Physical (in)activity
Patient are offered to participate in a physical activity programme. Overweight
patients will be recommended to improve physical activity, with a target of
3.5-7 hours of merely vigorous physical activity per week or 30-60 min most
days. Regular aerobic exercise (e.g. at least 30 min of moderate dynamic
exercise on 5-7 days per week) is recommended. Patients that endure complaints
during exercise are also offered support with physical activity at a
specialized cardiac rehabilitation centre. This includes training under
supervision of a physiotherapist twice a week during an hour.

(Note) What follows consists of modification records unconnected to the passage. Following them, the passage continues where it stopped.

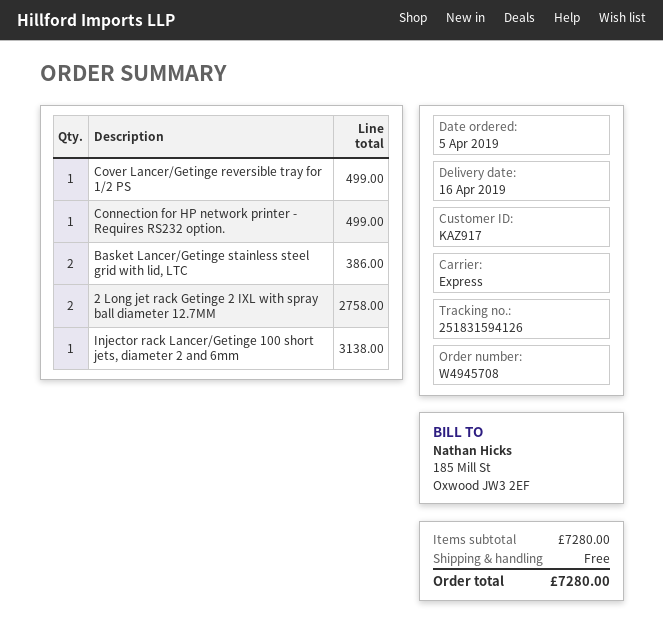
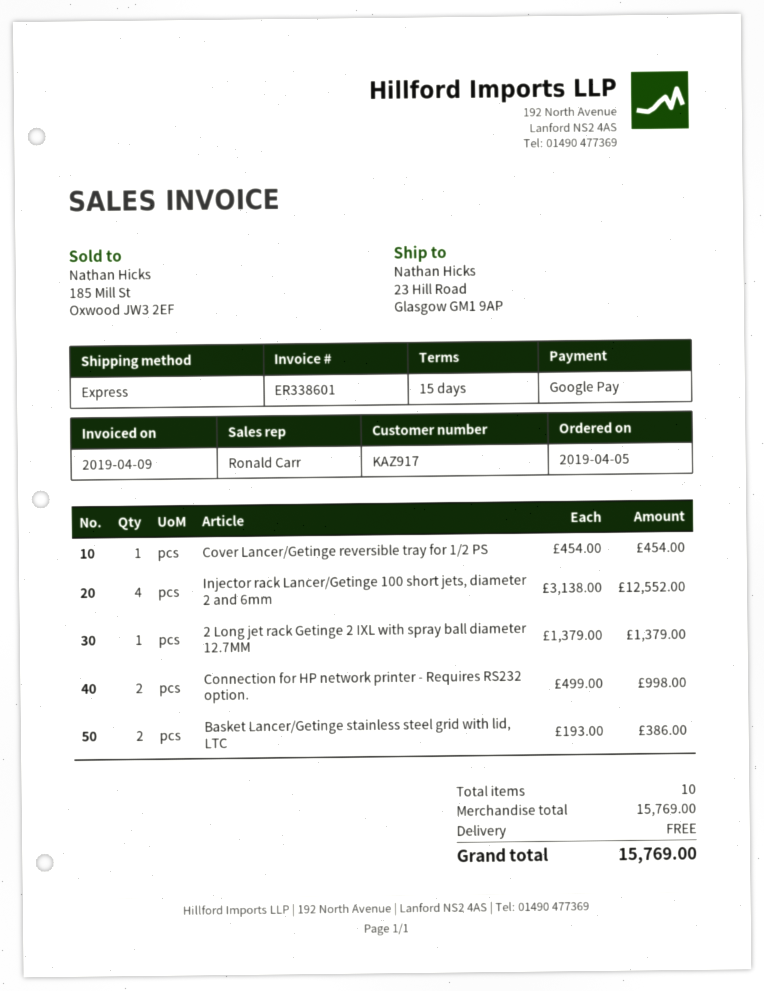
Cover Lancer/Getinge reversible tray for 1/2 PS: 1 for 499.00 -> 1 for 454.00
Connection for HP network printer - Requires RS232 option.: 1 for 499.00 -> 2 for 998.00
2 Long jet rack Getinge 2 IXL with spray ball diameter 12.7MM: 2 for 2758.00 -> 1 for 1379.00
Injector rack Lancer/Getinge 100 short jets, diameter 2 and 6mm: 1 for 3138.00 -> 4 for 12552.00
subtotal: 7280.00 -> 15769.00
total: 7280.00 -> 15769.00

To some extent there might be a burden for patients in both the interventional
and control group.
Patients from the interventional group will have to visit the hospital at least
4 times in 18 months of participation. The first visit will last 45 minutes;
follow-up visits will last 10 minutes. Patients will have a physical
examination, the will have an ECG and they will have blood sampling. At 4
different moments the patients will have to fill out questionnaires. Patients
will undergo a sleep examination at home during one night. This involves
wearing a sensor at night. The burden for patients is estimated to be at least
17 hours. More hospital visits and consultations with a dietician,
physiotherapist or somnologist will come on top of this, depending on relevant
risk factors.
Patients from the control group will have a burden of 3 hours. They will
undergo blood sampling three times in 18 months. The will also have to answer
questionnaires in the Engage app three times in 18 months.
The risk for participants in the interventional group is that their ablation
will be delayed for a maximum of 6 months, depending on their risk treatment
strategy.
Participants in de control group will not experience any delay of intervention.